発見1 「とろろにはレモンが合う…かもしれない」

 レンコンと椎茸とむかごの真薯揚げもたのんだのですが、まずこの椎茸。

 椎茸の効きぐあいがすばらしい。椎茸が苦手な方も、もしかしたら認めてくれるかもしれません。

 

 さらにそこに添えられていた一片のレモン。このレモン、芳香がやや立ち、後味もやや長めに残りますがイヤじゃない。むしろあり。このレモンによってしんじょうが洋風のようにも感じられます。洋食店で出されても違和感ないのではないかとおもいました。かといって和を崩すこともない。和食としても洋食としてもいけます。

 

 香味豊かなレモンいますところにとろろ汁を向かえいれましたところ、TKG(たまごかけごはん)ほど甘くはない素朴な木訥とした甘味のある自然薯がほどよい酸味で味の輪郭線が引かれて表現の幅が広がりました。

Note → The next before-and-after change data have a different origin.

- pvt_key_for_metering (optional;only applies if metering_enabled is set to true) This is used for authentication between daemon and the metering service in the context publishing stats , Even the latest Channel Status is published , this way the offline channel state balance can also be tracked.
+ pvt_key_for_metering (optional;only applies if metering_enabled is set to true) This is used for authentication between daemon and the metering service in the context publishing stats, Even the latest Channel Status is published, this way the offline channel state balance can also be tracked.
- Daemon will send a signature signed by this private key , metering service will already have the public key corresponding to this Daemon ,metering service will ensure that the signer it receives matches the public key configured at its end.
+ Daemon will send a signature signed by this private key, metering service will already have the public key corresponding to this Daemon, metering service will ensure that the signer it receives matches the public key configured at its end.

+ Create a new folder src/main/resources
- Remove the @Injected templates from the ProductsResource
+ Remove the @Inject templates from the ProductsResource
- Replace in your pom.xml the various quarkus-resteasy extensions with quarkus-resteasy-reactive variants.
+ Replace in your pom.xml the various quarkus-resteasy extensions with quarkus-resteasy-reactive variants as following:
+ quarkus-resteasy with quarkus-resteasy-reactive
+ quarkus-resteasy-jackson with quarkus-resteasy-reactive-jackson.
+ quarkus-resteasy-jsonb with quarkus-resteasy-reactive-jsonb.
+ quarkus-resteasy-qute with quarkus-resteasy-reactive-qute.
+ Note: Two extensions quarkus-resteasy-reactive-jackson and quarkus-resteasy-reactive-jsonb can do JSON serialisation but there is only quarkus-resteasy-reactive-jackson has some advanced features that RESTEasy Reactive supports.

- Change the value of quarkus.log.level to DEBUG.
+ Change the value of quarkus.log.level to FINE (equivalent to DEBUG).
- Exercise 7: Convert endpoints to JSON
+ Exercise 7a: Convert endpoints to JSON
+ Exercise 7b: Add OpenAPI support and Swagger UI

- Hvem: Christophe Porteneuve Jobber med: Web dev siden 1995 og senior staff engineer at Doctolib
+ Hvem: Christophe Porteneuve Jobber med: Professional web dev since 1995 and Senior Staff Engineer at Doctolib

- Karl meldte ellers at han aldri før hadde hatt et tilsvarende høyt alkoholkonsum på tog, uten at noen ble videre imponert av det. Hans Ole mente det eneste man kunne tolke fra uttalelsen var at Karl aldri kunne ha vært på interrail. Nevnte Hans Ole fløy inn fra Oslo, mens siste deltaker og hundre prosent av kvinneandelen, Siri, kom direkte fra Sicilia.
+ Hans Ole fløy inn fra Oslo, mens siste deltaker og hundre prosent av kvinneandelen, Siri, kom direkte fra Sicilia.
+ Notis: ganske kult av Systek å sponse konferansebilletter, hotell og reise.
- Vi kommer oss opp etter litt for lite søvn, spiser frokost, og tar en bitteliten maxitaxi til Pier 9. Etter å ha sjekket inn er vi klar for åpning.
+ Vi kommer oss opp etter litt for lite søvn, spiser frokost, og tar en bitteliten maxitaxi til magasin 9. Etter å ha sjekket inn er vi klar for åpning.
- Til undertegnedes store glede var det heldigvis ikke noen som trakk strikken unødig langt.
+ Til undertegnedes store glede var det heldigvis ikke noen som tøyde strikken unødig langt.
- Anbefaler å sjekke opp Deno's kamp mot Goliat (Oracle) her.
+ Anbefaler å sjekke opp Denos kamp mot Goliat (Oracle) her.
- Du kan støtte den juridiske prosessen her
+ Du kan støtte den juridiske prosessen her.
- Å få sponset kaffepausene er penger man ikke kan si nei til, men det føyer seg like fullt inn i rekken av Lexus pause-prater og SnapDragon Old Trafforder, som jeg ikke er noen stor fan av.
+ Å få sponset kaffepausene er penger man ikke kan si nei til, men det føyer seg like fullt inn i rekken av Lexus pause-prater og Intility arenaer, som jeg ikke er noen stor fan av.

 メロンに生ハム、酢豚にパイナップル。どちらもまだ受け入れられないのですが、とろろにレモン!は意外な発見…かもしれない。

 

 年末より長く尾を引く鼻風邪で鼻が効かなくなっていたのでそう感じたのかもしれませんが。

 

発見2 「意味深な書き置き…その後の二人は」

 お客さんが自由に書き置きできるノートが置いてありまして、そこに昨日の日付で、男と女の温度差、男女のすれ違い?これからどうなるの?と、物語が広がる言葉が残されていました。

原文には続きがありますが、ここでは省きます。